* [Required work]: A single figure is wanted: the count of lines below containing the string "AUDI".

Material to process below:

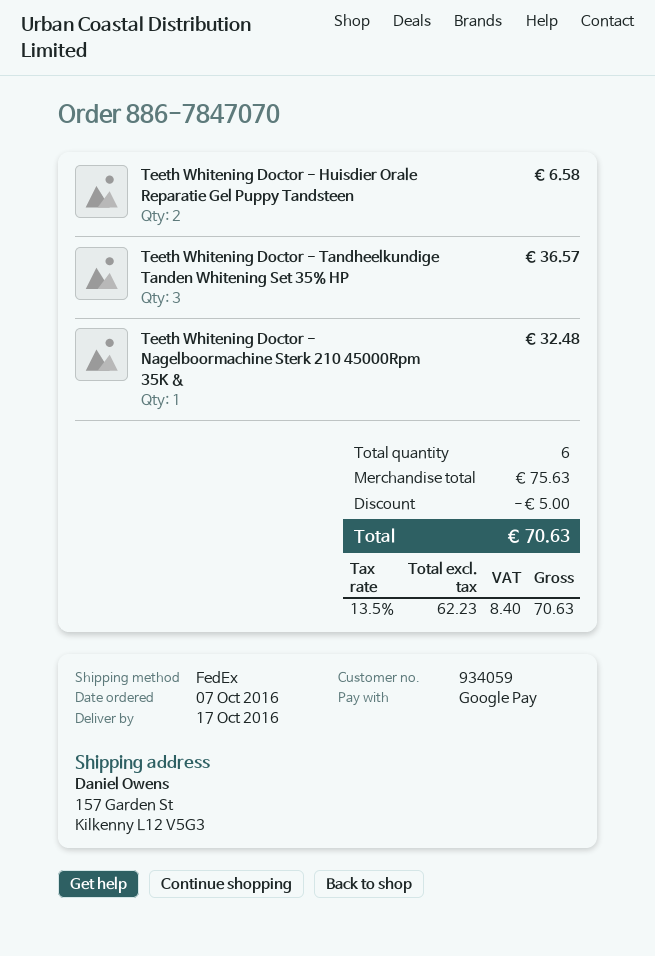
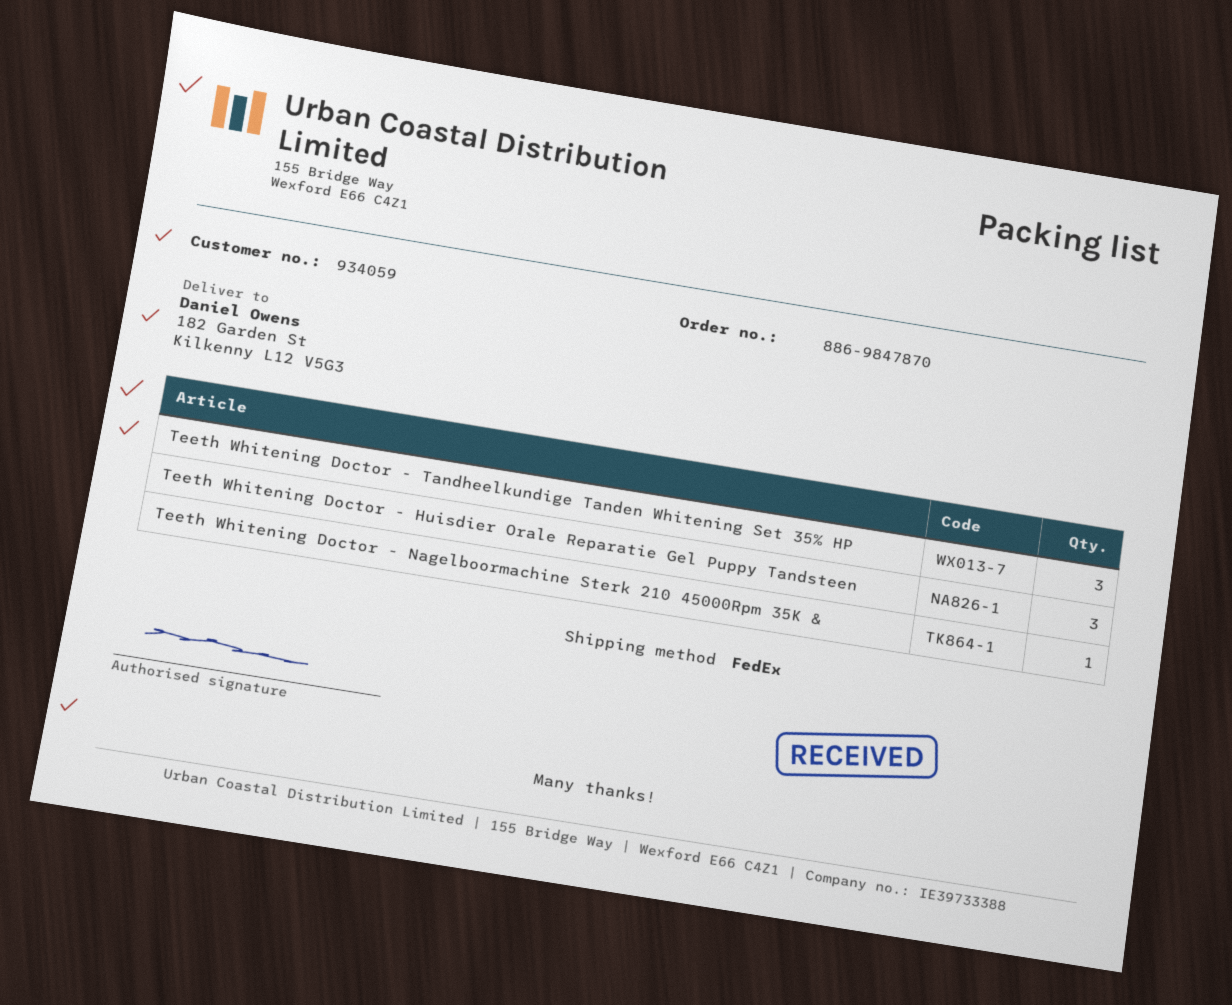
order number: 886-7847070 -> 886-9847870
ship to: 157 Garden St, Kilkenny L12 V5G3 -> 182 Garden St, Kilkenny L12 V5G3
Teeth Whitening Doctor - Huisdier Orale Reparatie Gel Puppy Tandsteen: 2 -> 3

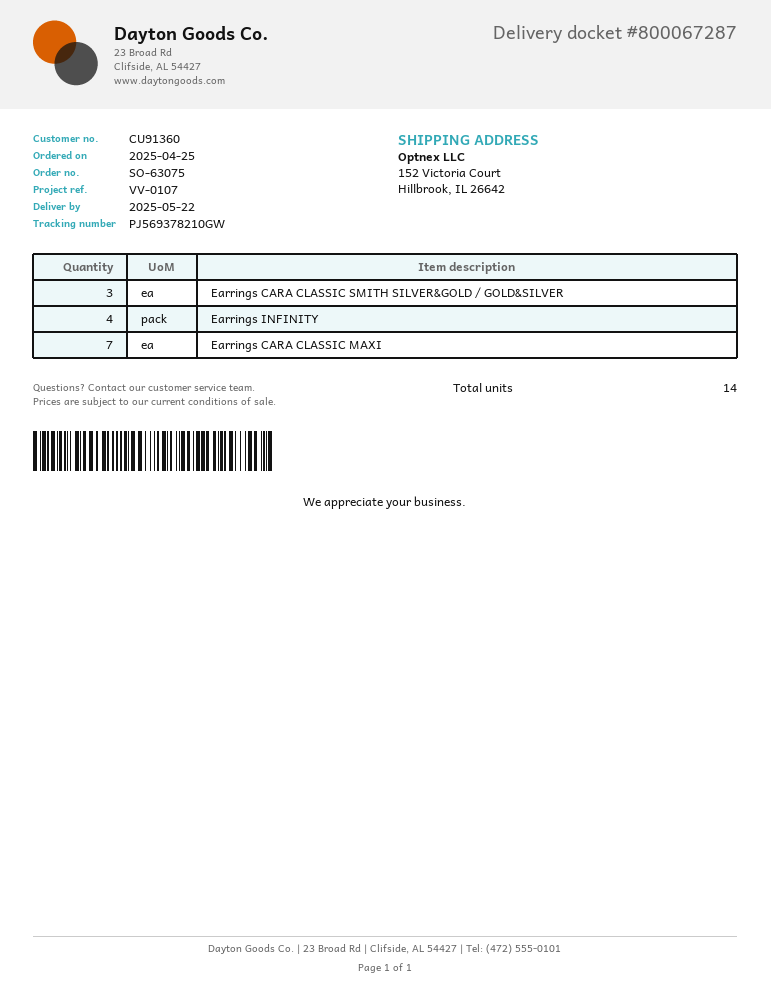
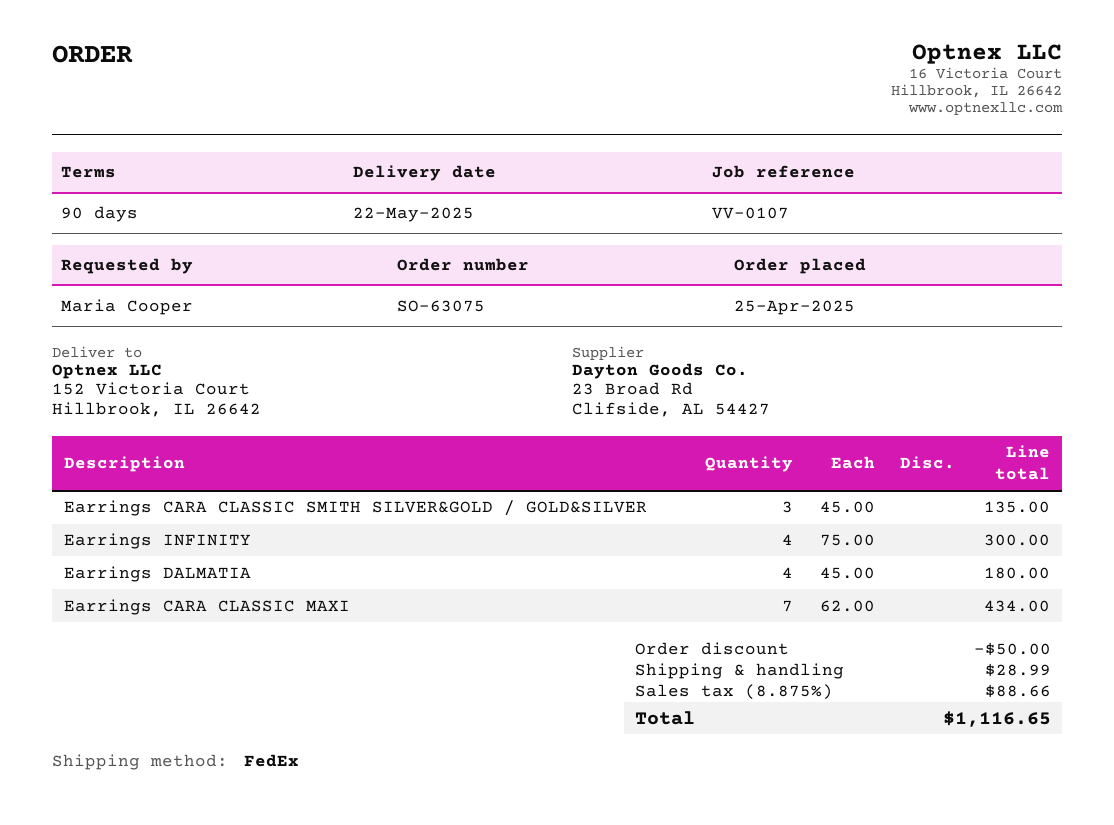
Earrings DALMATIA: none -> 4

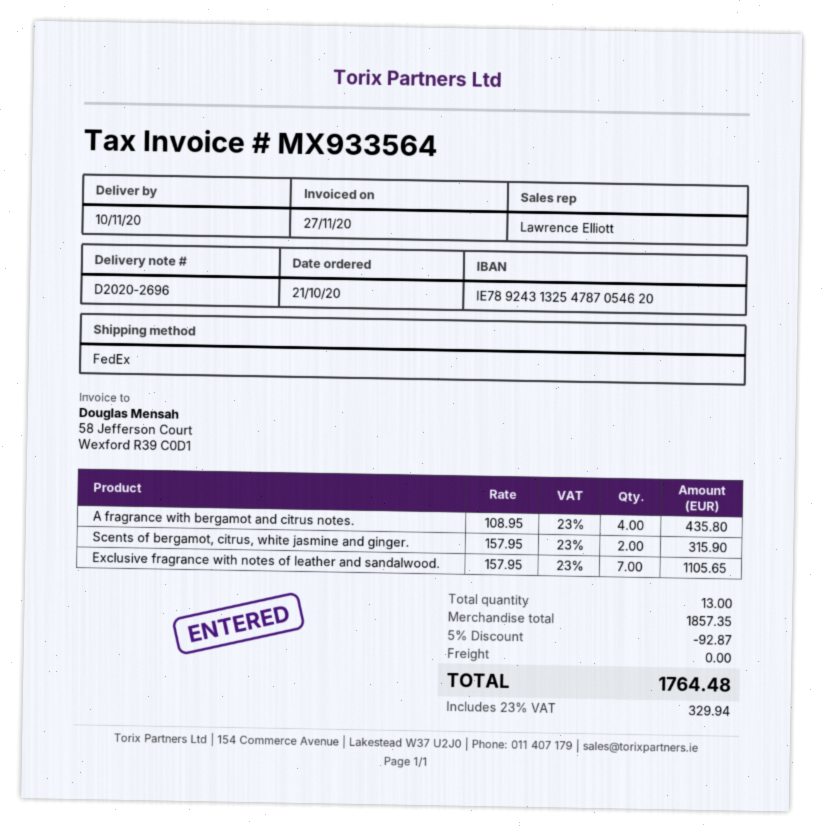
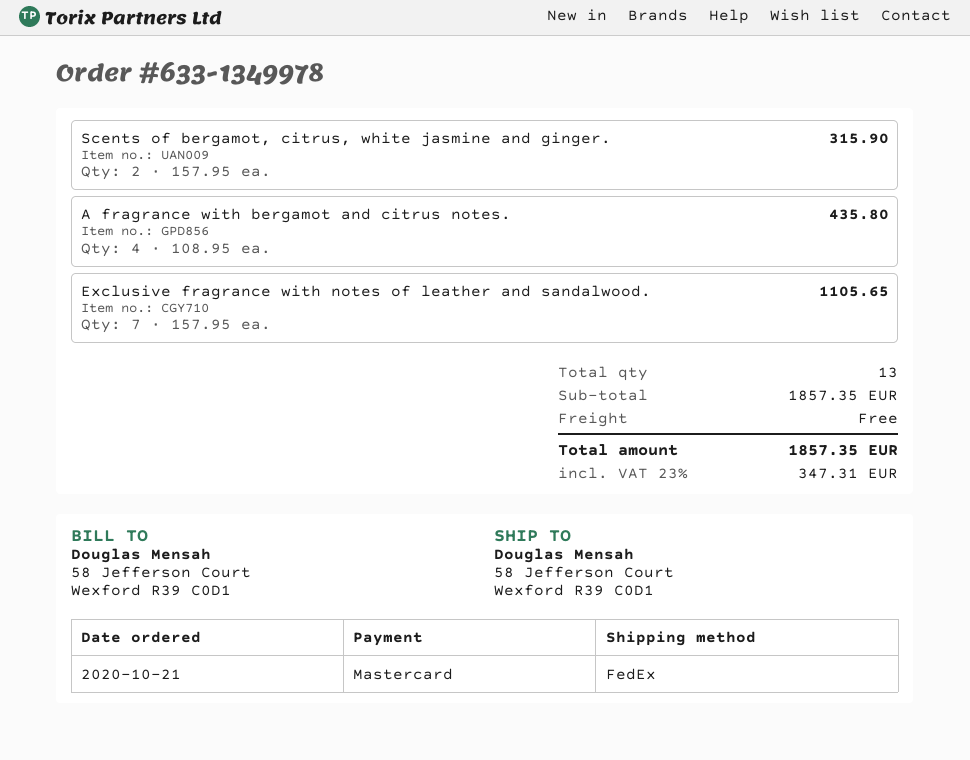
discount: 5% = 92.87 -> none
tax: 23% = 329.94 -> 23% = 347.31
total: 1764.48 -> 1857.35

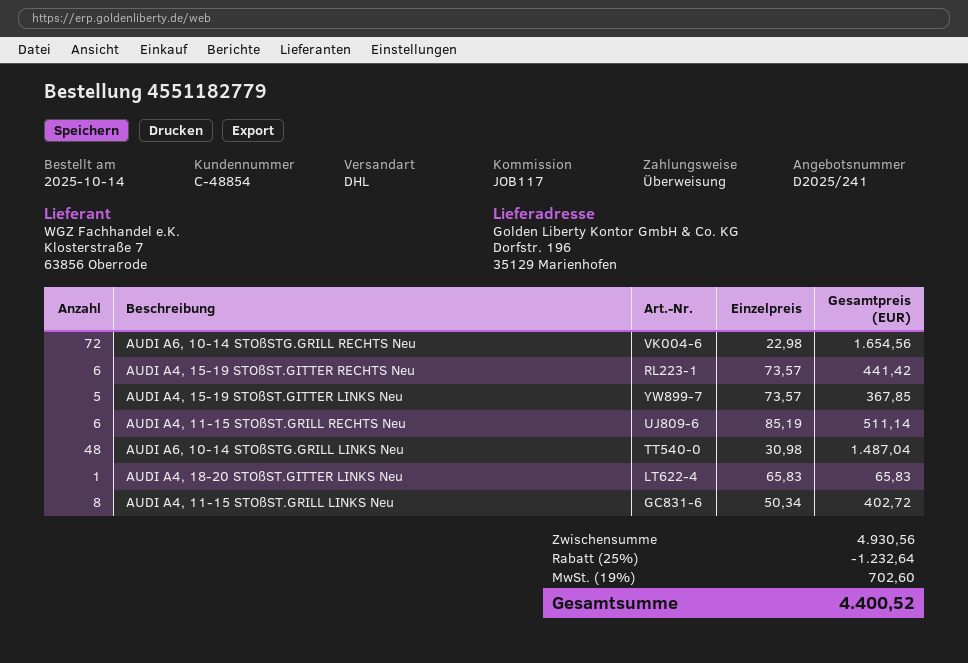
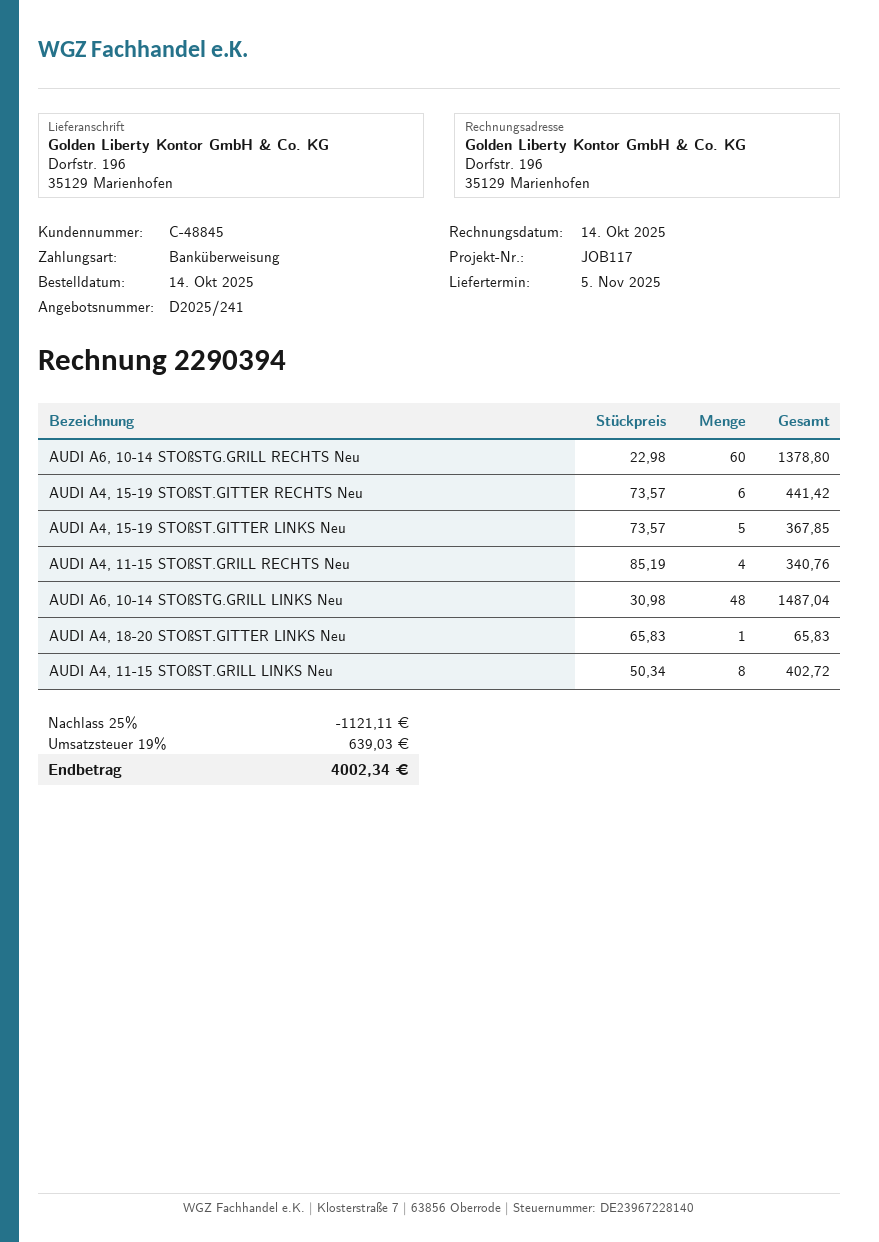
customer number: C-48854 -> C-48845
AUDI A6, 10-14 STOßSTG.GRILL RECHTS Neu: 72 x 22.98 = 1654.56 -> 60 x 22.98 = 1378.80
AUDI A4, 11-15 STOßST.GRILL RECHTS Neu: 6 x 85.19 = 511.14 -> 4 x 85.19 = 340.76
discount: 25% = 1232.64 -> 25% = 1121.11
tax: 19% = 702.60 -> 19% = 639.03
total: 4400.52 -> 4002.34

End of Material to process.

* [Response below]: 2